→ **EXERCISE INSTRUCTIONS**:
Only the lines holding "core" are wanted; find them in the listing and return each one.

+---+

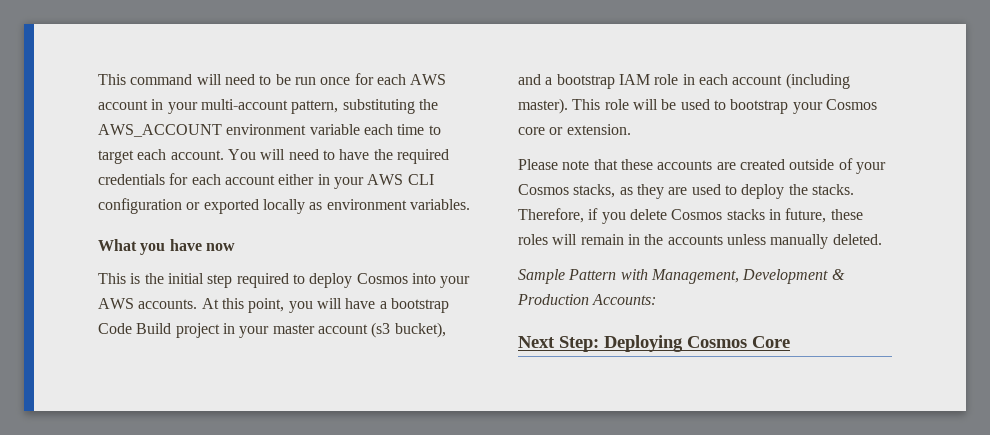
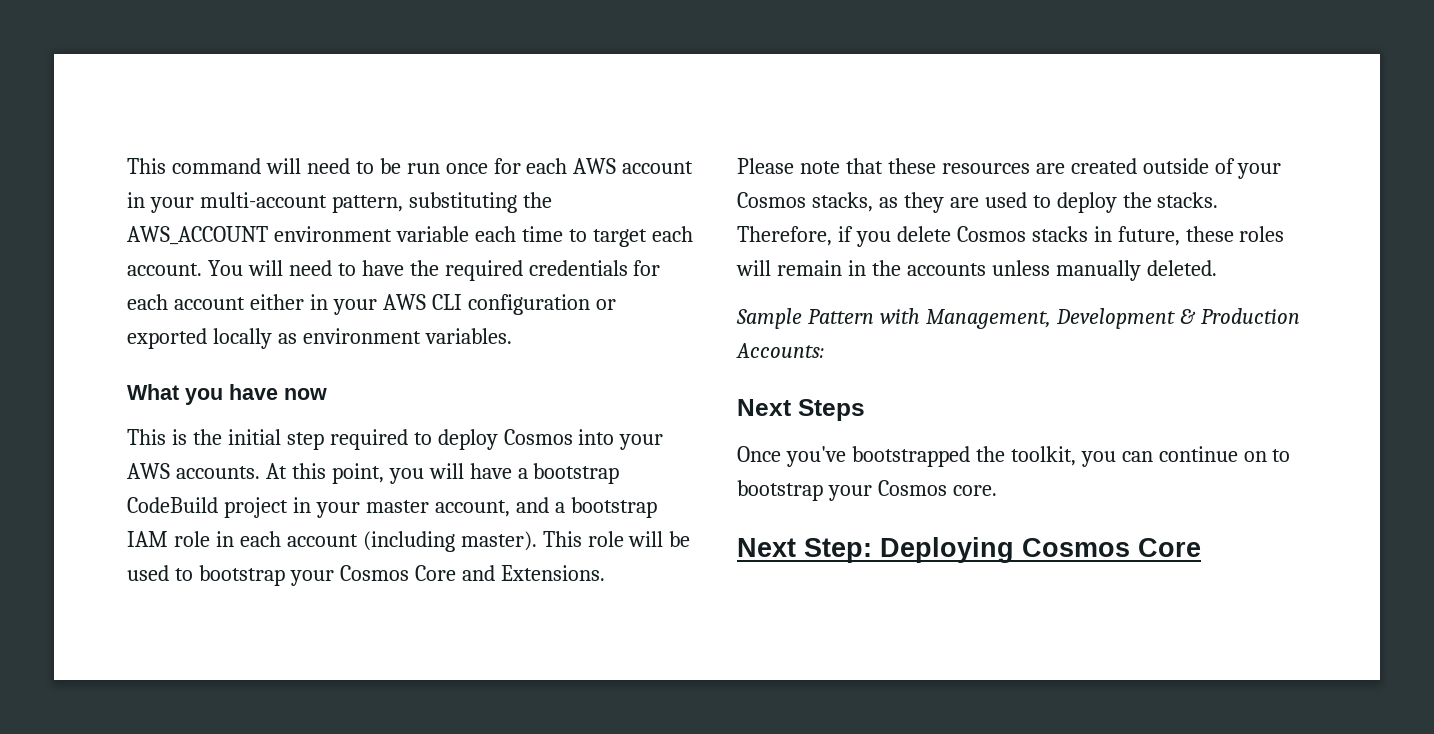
[98,323,172,334] Code Build -> [127,497,218,513] CodeBuild
[317,322,446,338] account (s3 bucket), -> [434,500,510,517] account,
[518,124,631,135] core or extension. -> [414,565,605,581] Core and Extensions.
[657,160,713,170] accounts -> [941,163,1030,174] resources
(657, 299) none -> [737,399,865,421] [737,446,1291,467] [737,480,997,501] // Next Steps // Once you've bootstrapped the toolkit, you can continue on to bootstrap your Cosmos core.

+---+

→ **OUTPUT FOR THIS TASK**:
[518,124,631,135] core or extension. -> [414,565,605,581] Core and Extensions.
(657, 299) none -> [737,399,865,421] [737,446,1291,467] [737,480,997,501] // Next Steps // Once you've bootstrapped the toolkit, you can continue on to bootstrap your Cosmos core.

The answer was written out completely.